Though it was taking off as an ever growing phenomenon, in those early days, it felt like we all knew each other. The esteemed Dan Hon, then a Cambridge student and blogger of ‘The Daily Doozer’ had some cheeky fun creating ‘Blog Trumps‘, a kind of Top Trumps amongst bloggers. The original page is gone (thanks again, Wayback machine), but Tom’s post about the full set of Blog Trumps is still alive

 

Here’s my card. My stock options were zero but my drinking abilities were duly recognised. As I recall whilst Ev beat most of us on the stock options front (somewhat prescient, given he’d later sell to Google & go on to found Twitter), and I didn’t even beat him on flair, my card highlighted my prowess in drinking. Ahem. I might not have your millions, Williams, but I can drink you under the table!

 

If the Metalog wasn’t enough, we started to get competitive in 2001 with the first annual Bloggies. Tom won the first of several Bloggies for Best European weblog. I was nominated, but apparently the ‘bitch’ part of my blog name was too controversial to be listed in full. Nowadays it’s big, professionally run blogs like Boing Boing and Lifehacker taking the prizes in the Bloggies, but back then it was just personal blogs, lovingly crafted and tended by individuals in their spare time.

 

The best bit about my blogging adventures, by a country mile, was the people I met as a result. On 11th June 2000, a few UK webloggers met in a pub in Kings Cross. It was still considered very weird to be meeting people from off the internet, and most non-bloggers thought we were nuts and clearly off to certain death at the hands of axe-wielding nutcases. We might have been a bit nutty but there were definitely no axes as far as I could see. It was quite weird, meeting people whose blogs we read. We weren’t used to talking to people in real life who’d read our online wibblings. We’d be chatting about something we’d done recently, or planning to do, and be met with ‘yes, I know’ and remembered that actually yes, although we’d never ‘met’ before, we all knew each other pretty well indeed already. Again, now we all have a collection of people we know ‘from the web’ and it’s totally standard to feel we ‘know’ someone we might not yet have met face to face through their digital presence. But not on that day. A bunch of bloggers met, in a pub, and had a jolly nice time – all photos courtesy of the awesome Giles Turnbull (full set here):

Dan, then of the Daily Doozer, now of Extenuating Circumstances, and now a Creative Director at Wieden & Kennedy in Portland

 

Tom, then of Barbelith, now of Plasticbag.org and general all round web dude

 

Jen & I. Oh dear lord – how young we look. I was 18. A wee young scamp!

 

There was a lovely photographic project from Heather Champ called The Mirror Project – featuring submitted photos of people taking pictures of themselves in mirrors of various shapes and sizes – its tag line was ‘Adventures in reflective surfaces’, so it became quite a fun challenge to take your picture in as weird and wonderful a mirrored object as possible.

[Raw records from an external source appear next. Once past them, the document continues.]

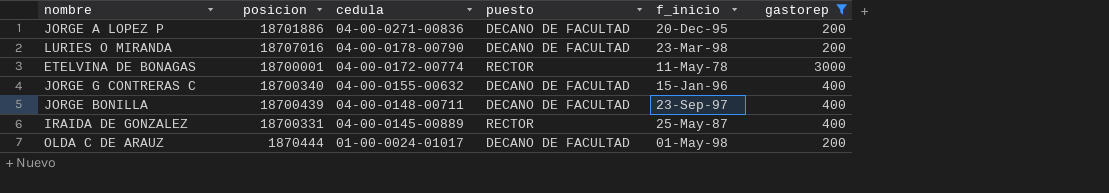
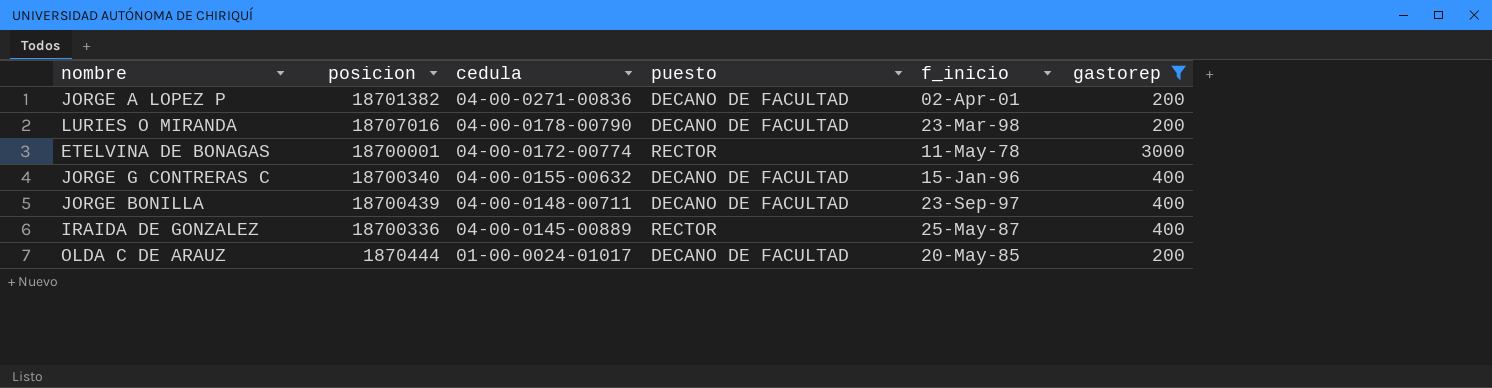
JORGE A LOPEZ P | posicion: 18701886 -> 18701382
JORGE A LOPEZ P | f_inicio: 20-Dec-95 -> 02-Apr-01
IRAIDA DE GONZALEZ | posicion: 18700331 -> 18700336
OLDA C DE ARAUZ | f_inicio: 01-May-98 -> 20-May-85

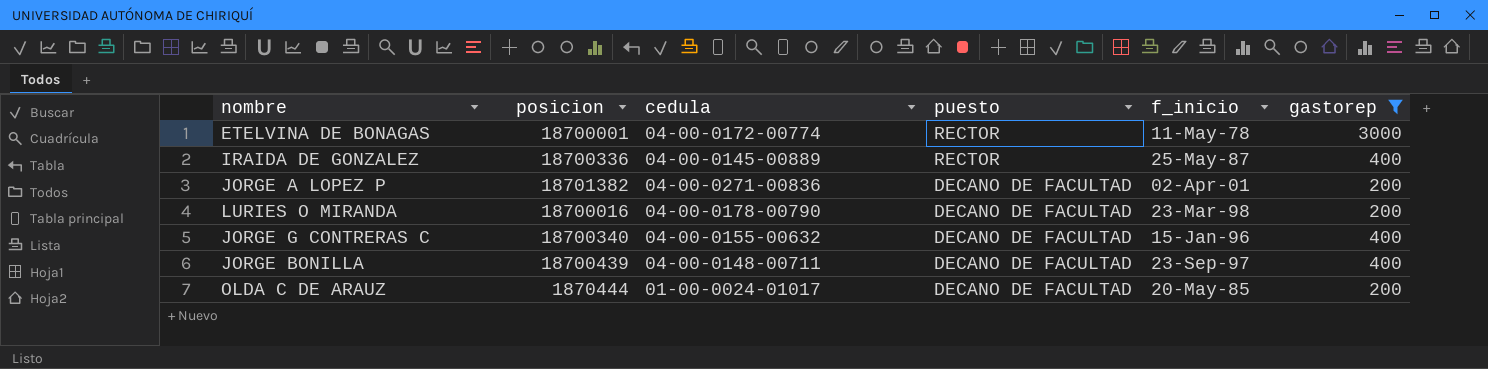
row order: cedula descending -> puesto descending
LURIES O MIRANDA | posicion: 18707016 -> 18700016

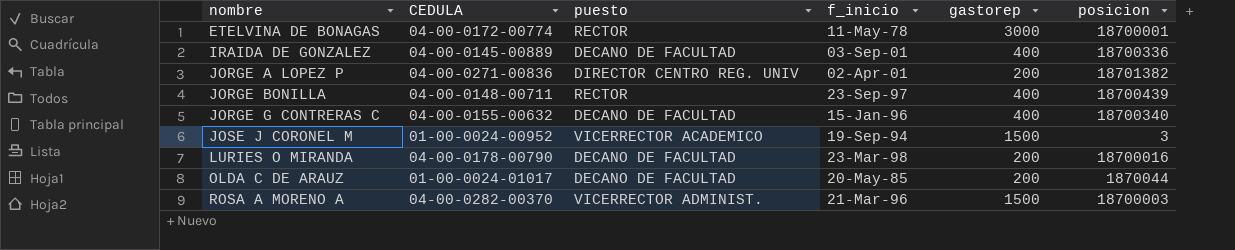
filter: gastorep != 1500 -> none
row order: puesto descending -> nombre ascending
column name: cedula -> CEDULA
column posicion | position: 2 -> 6
IRAIDA DE GONZALEZ | puesto: RECTOR -> DECANO DE FACULTAD
IRAIDA DE GONZALEZ | f_inicio: 25-May-87 -> 03-Sep-01
JORGE A LOPEZ P | puesto: DECANO DE FACULTAD -> DIRECTOR CENTRO REG. UNIV
JORGE BONILLA | puesto: DECANO DE FACULTAD -> RECTOR
OLDA C DE ARAUZ | posicion: 1870444 -> 1870044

Following in the US bloggers mirror photo in Bruce Sterling’s loo earlier that year at SXSW, we trooped off to the loo to take our own UK bloggers loo mirror photo. Et voila.

 

The UK blogging community grew and we made more wonderful friends. And continued to meet up in various pubs and the like. We had a 5th anniversary blogmeet to commemorate that first encounter:

Tom

Tom, before he moved to San Francisco

 

Dan & Katy

Dan, before he left for Portland (with a slightly older, although not much wiser, me)

 

Sinister A-List Cabal (minus Lloyd Wood)

Group shot! As well as great friendships, deeper bonds had formed. Meg and Paul got together – I think by this point they were married. They’re now expecting their first child. There are loads of other blogger couples and babies too. Tom grumbles he’s the only one who hasn’t got laid because of his blog. I say he’s not trying hard enough…

 

Meg, Katy & Jen

Obviously we had to follow it up with a follow up mirror shot – note the quality of the photography has declined as we moved on from ‘proper’ cameras to these brand new inventions called camera phones. Proper sophisticated we were.

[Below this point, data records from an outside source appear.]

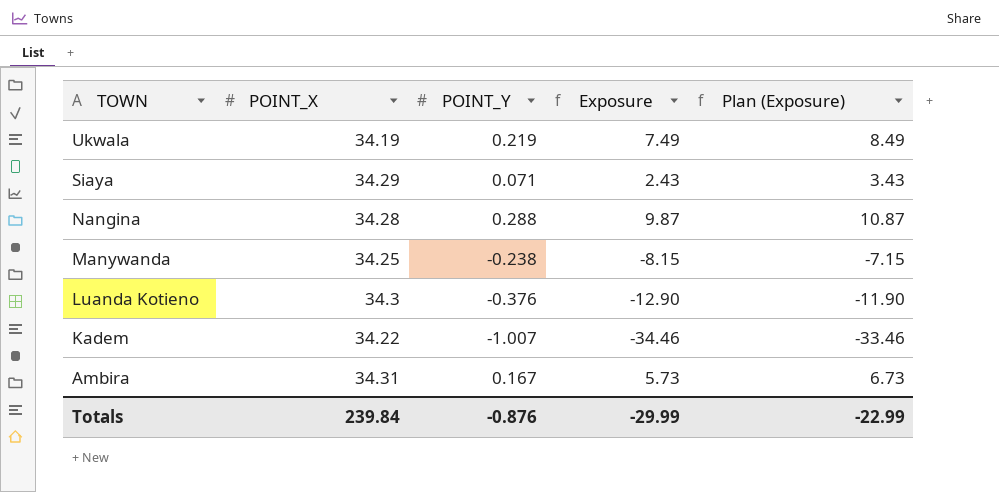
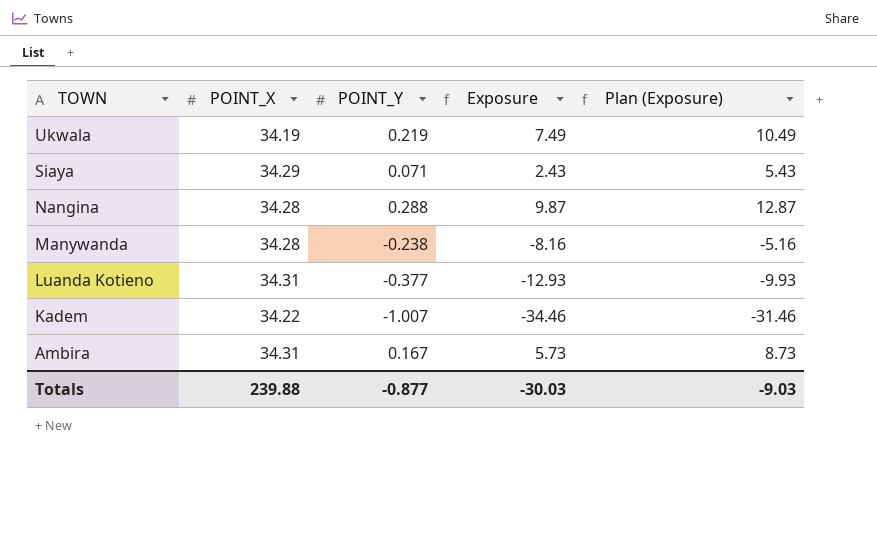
column Plan (Exposure) | formula: [Exposure] + 1 -> [Exposure] + 3
Manywanda | POINT_X: 34.25 -> 34.28
Manywanda | Exposure: -8.15 -> -8.16
Luanda Kotieno | POINT_X: 34.3 -> 34.31
Luanda Kotieno | POINT_Y: -0.376 -> -0.377
Luanda Kotieno | Exposure: -12.90 -> -12.93
Totals | POINT_X: 239.84 -> 239.88
Totals | POINT_Y: -0.876 -> -0.877
Totals | Exposure: -29.99 -> -30.03
Totals | Plan (Exposure): -22.99 -> -9.03

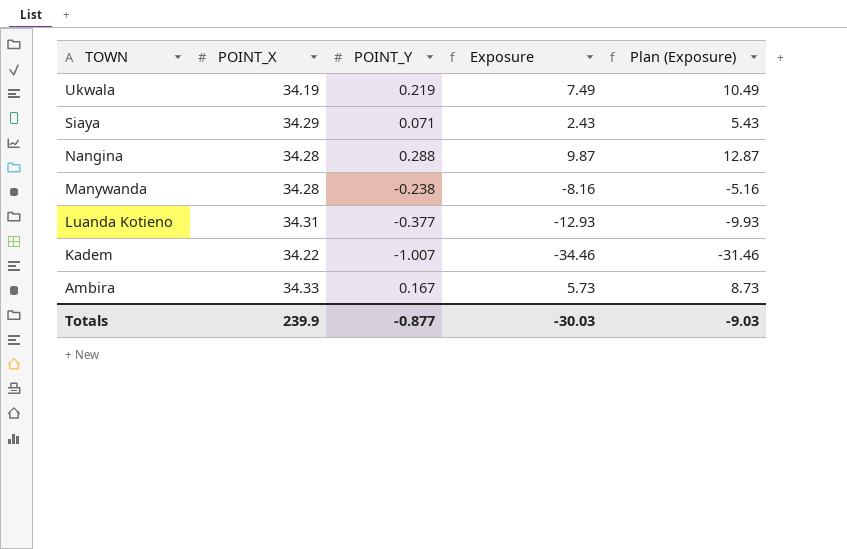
Ambira | POINT_X: 34.31 -> 34.33
Totals | POINT_X: 239.88 -> 239.9

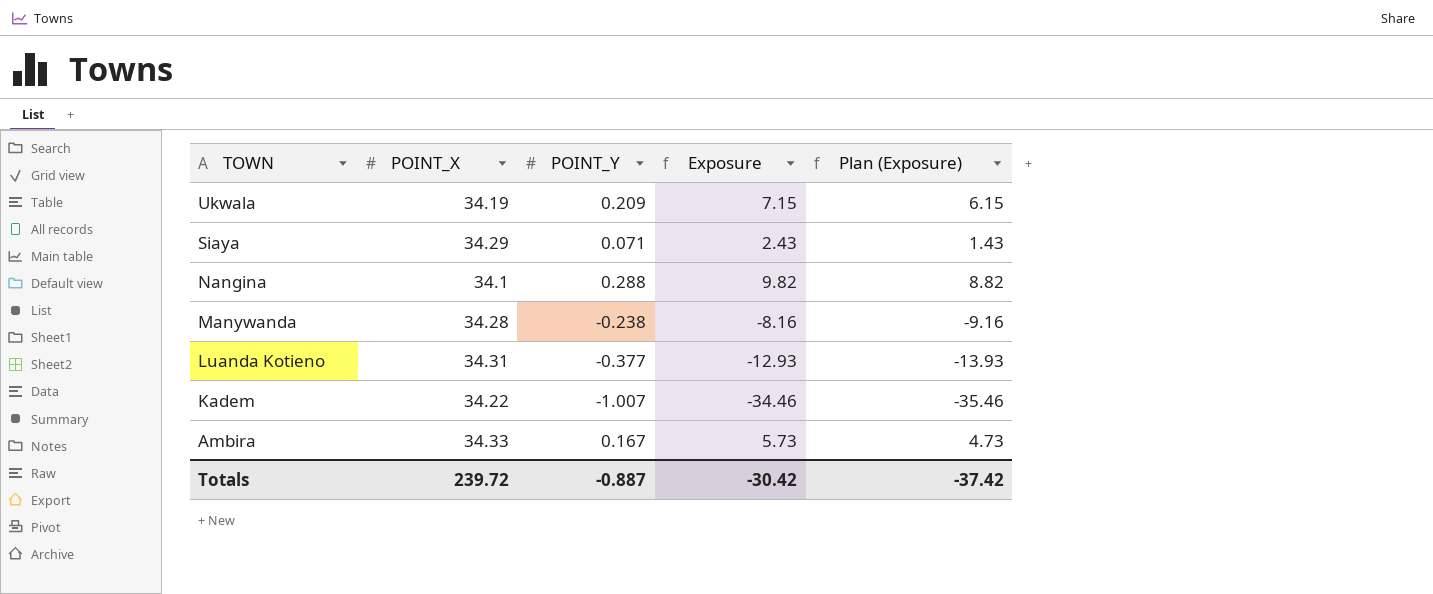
column Plan (Exposure) | formula: [Exposure] + 3 -> [Exposure] - 1
Ukwala | POINT_Y: 0.219 -> 0.209
Ukwala | Exposure: 7.49 -> 7.15
Nangina | POINT_X: 34.28 -> 34.1
Nangina | Exposure: 9.87 -> 9.82
Totals | POINT_X: 239.9 -> 239.72
Totals | POINT_Y: -0.877 -> -0.887
Totals | Exposure: -30.03 -> -30.42
Totals | Plan (Exposure): -9.03 -> -37.42

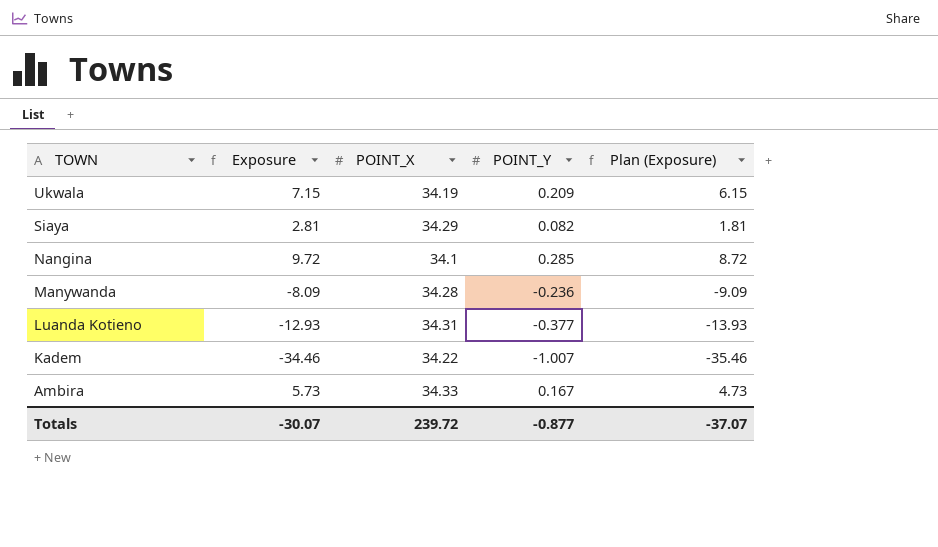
column Exposure | position: 4 -> 2
Siaya | Exposure: 2.43 -> 2.81
Siaya | POINT_Y: 0.071 -> 0.082
Siaya | Plan (Exposure): 1.43 -> 1.81
Nangina | Exposure: 9.82 -> 9.72
Nangina | POINT_Y: 0.288 -> 0.285
Nangina | Plan (Exposure): 8.82 -> 8.72
Manywanda | Exposure: -8.16 -> -8.09
Manywanda | POINT_Y: -0.238 -> -0.236
Manywanda | Plan (Exposure): -9.16 -> -9.09
Totals | Exposure: -30.42 -> -30.07
Totals | POINT_Y: -0.887 -> -0.877
Totals | Plan (Exposure): -37.42 -> -37.07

I left the final word with Meg, who as ever says it more eloquently than I could

And you know the best thing?

I’m still in touch with all the people above, and I count many of them among my closest friends. Plus most are still blogging in some shape or form. The itch never goes away.

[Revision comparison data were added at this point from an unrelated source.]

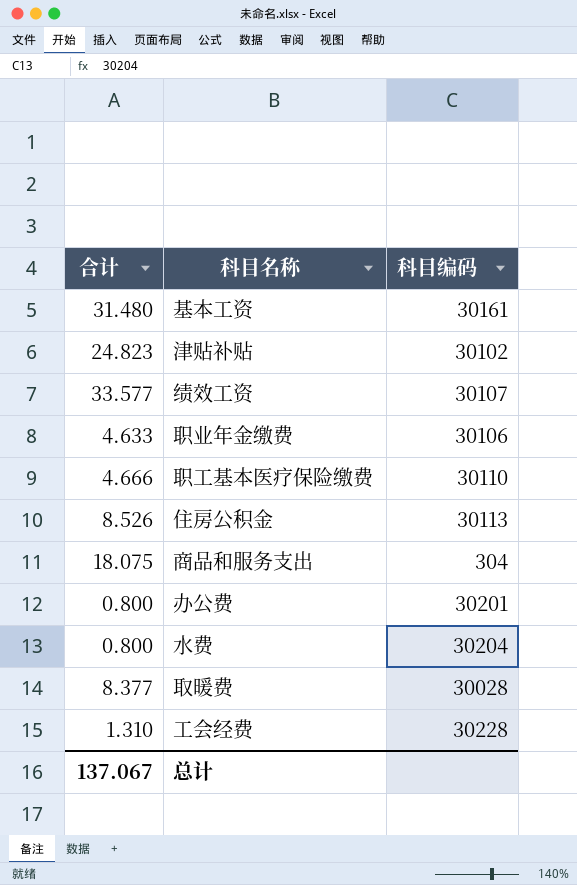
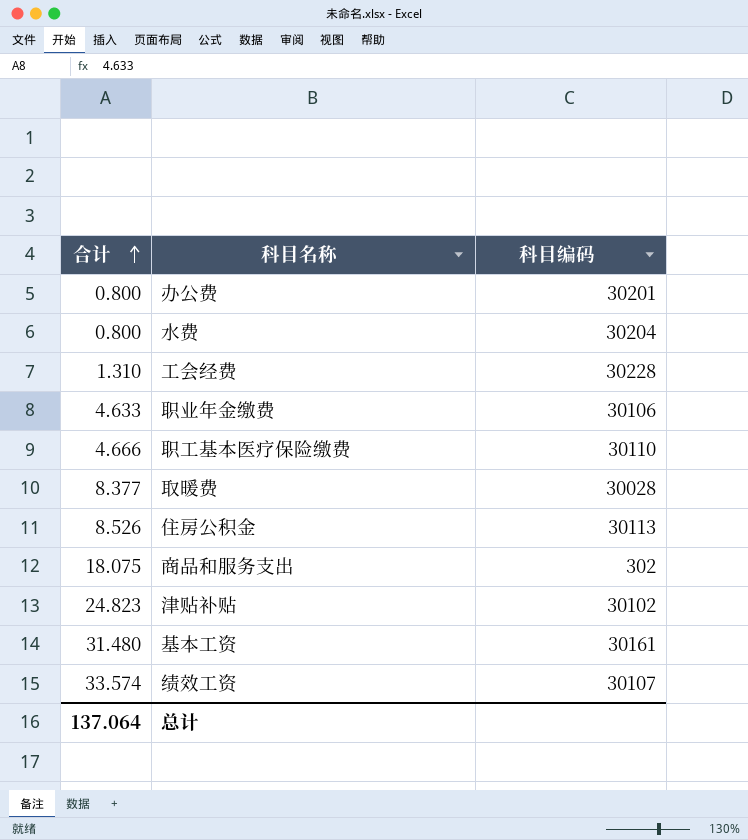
row order: none -> 合计 ascending
商品和服务支出 | 科目编码: 304 -> 302
绩效工资 | 合计: 33.577 -> 33.574
总计 | 合计: 137.067 -> 137.064

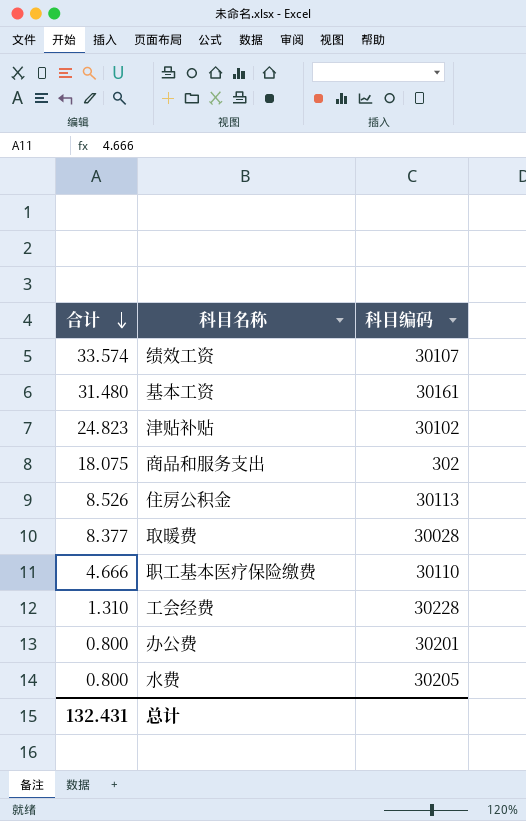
row order: 合计 ascending -> 合计 descending
row 职业年金缴费: 4.633 | 30106 -> none
水费 | 科目编码: 30204 -> 30205
总计 | 合计: 137.064 -> 132.431

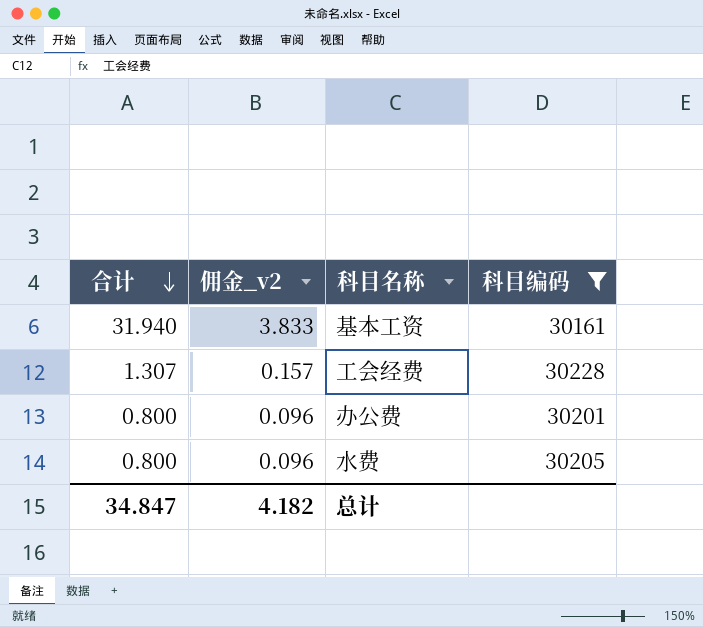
filter: none -> 科目编码 >= 30161
column 佣金_v2 | formula: none -> [合计] * 0.12
基本工资 | 合计: 31.480 -> 31.940
工会经费 | 合计: 1.310 -> 1.307
总计 | 合计: 132.431 -> 34.847

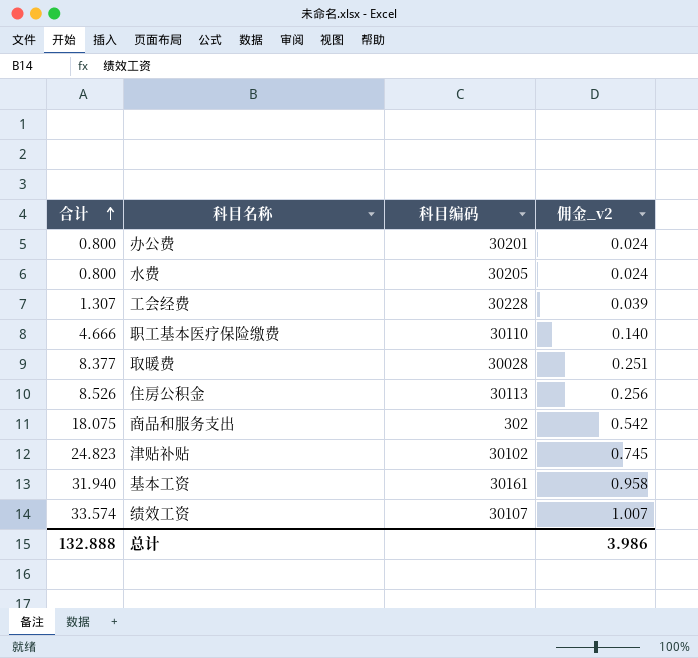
filter: 科目编码 >= 30161 -> none
row order: 合计 descending -> 合计 ascending
column 佣金_v2 | formula: [合计] * 0.12 -> [合计] * 0.03
column 佣金_v2 | position: 2 -> 4
总计 | 合计: 34.847 -> 132.888
总计 | 佣金_v2: 4.182 -> 3.986

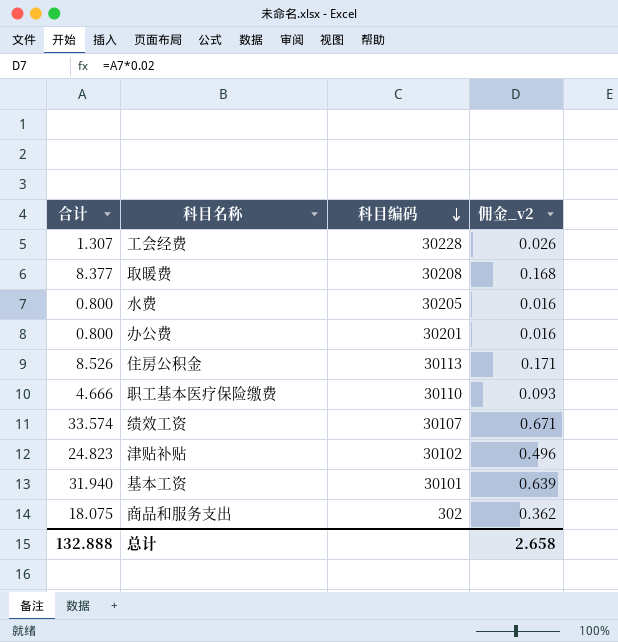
row order: 合计 ascending -> 科目编码 descending
column 佣金_v2 | formula: [合计] * 0.03 -> [合计] * 0.02
取暖费 | 科目编码: 30028 -> 30208
基本工资 | 科目编码: 30161 -> 30101
总计 | 佣金_v2: 3.986 -> 2.658

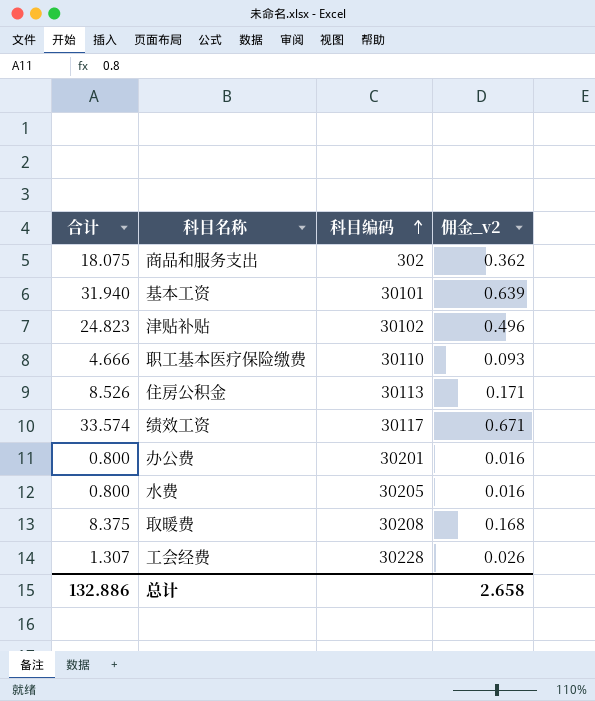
row order: 科目编码 descending -> 科目编码 ascending
绩效工资 | 科目编码: 30107 -> 30117
取暖费 | 合计: 8.377 -> 8.375
总计 | 合计: 132.888 -> 132.886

We still meet up occasionally for drinks in various bits of the world, even after all this time. That’s the effect of blogging community. Long may it last!

My story about the internet is partly about the early days of this emerging phenomenon that would turn out to change the media landscape more than we could ever have predicted – but mainly, it’s about people. As it always is. It’s the ‘social’ in social media. My story is about the wonderful people that blogging has brought into my life (including my beloved partner Simon, who 8 and a half years later I share a home and a life with).

And for all these wonderful joys, I say, thank you internet.


Week 61

Händer

[ photo courtesy ]

Blimey it’s been a while since my last weeknote/monthnote – given their consistent irregularity perhaps I should adopt Matt’s approach and just call them worknotes?

It’s been a busy few months since my last note, in Week 41. It’s Week 61, which not only means I’ve been really slack at updating weeknotes, but that I’ve been running my own business for well over a year now. It’s gone by mega quickly, but it’s been absolutely brilliant and I’m a total convert to the freelance way of working.

In the last year I’ve worked with fantastic clients like Goodby Silverstein & Partners, Profero, Branded, Vodafone Ireland and We Are Friday, wearing a a variety of different planning hats and getting the chance to tackle some incredibly varied challenges. I’ve gone from dipping my toe into the world of freelancing to setting up the company and getting to grips with the joys of being a small business owner and employer. All of which has been, I have to say, awesome.

I went into this adventure with an open mind, using the analogy of dating. I’d been in two very satisfying long-term relationships (spending a few years each in permanent roles at two terrific agencies), but I wasn’t sure I wanted to jump into another long-term relationship again – I fancied playing the field, so to speak. I wasn’t sure if I wanted to date around until I found someone I wanted to settle down with again, and freelance would be a stopgap until I worked out what and where I wanted to take a permanent role. As its turned out, I’m completely loving the range of opportunities that going solo has afforded me – the chance to work with a tremendous variety of people and organisations, with a mix of consulting and freelancing in-house, on a wonderfully stimulating range of clients and challenges. So much so that for the time being, I can’t see myself wanting to settle down – I’m enjoying being a planning sponge, and the amount I’m learning and soaking up in the process, far too much to want to take on a permanent role any time soon. But, just as I went into this adventure with an open mind, so I want to keep thus on this journey – so who knows what’s round the corner?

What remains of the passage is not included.